• **Stored data**:
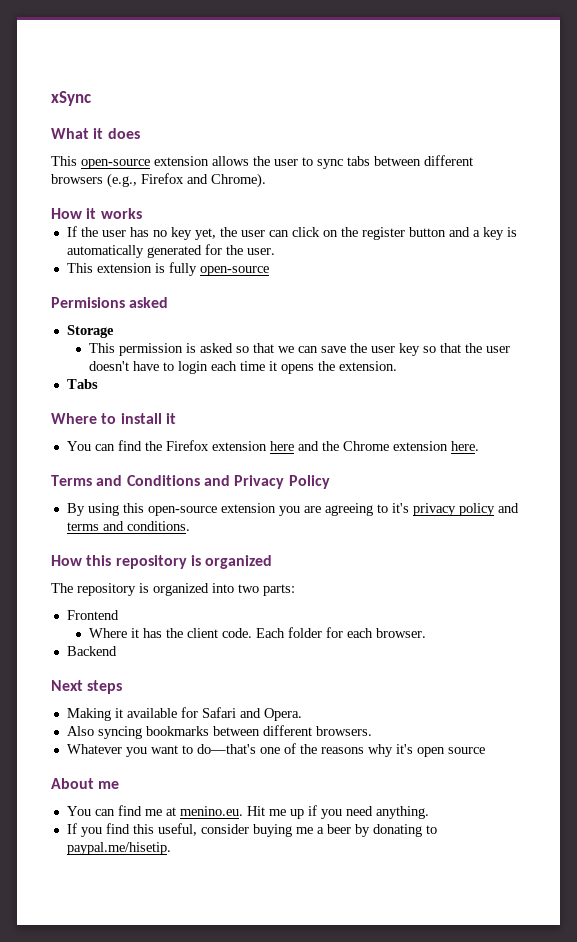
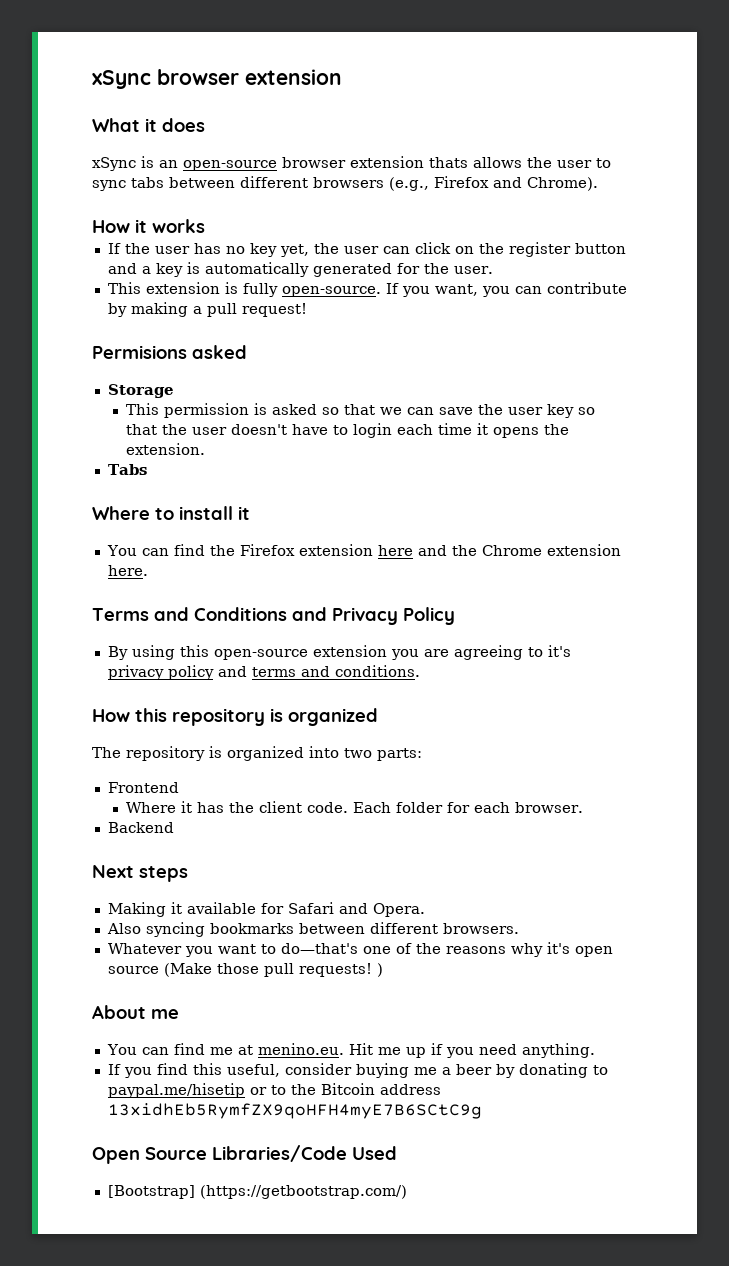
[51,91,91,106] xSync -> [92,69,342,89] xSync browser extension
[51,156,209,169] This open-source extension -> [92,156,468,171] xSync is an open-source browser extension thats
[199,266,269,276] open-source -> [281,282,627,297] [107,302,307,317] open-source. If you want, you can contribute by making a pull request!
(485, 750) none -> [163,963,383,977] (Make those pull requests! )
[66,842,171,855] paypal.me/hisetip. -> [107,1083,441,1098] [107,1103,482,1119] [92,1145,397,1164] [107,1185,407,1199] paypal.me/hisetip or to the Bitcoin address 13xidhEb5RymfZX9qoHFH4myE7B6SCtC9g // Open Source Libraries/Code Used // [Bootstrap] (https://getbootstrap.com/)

• **What you are asked to do**:
For each line above that holds the string "xSync", provide a copy of that line.

• **Solution below**:
[51,91,91,106] xSync -> [92,69,342,89] xSync browser extension
[51,156,209,169] This open-source extension -> [92,156,468,171] xSync is an open-source browser extension thats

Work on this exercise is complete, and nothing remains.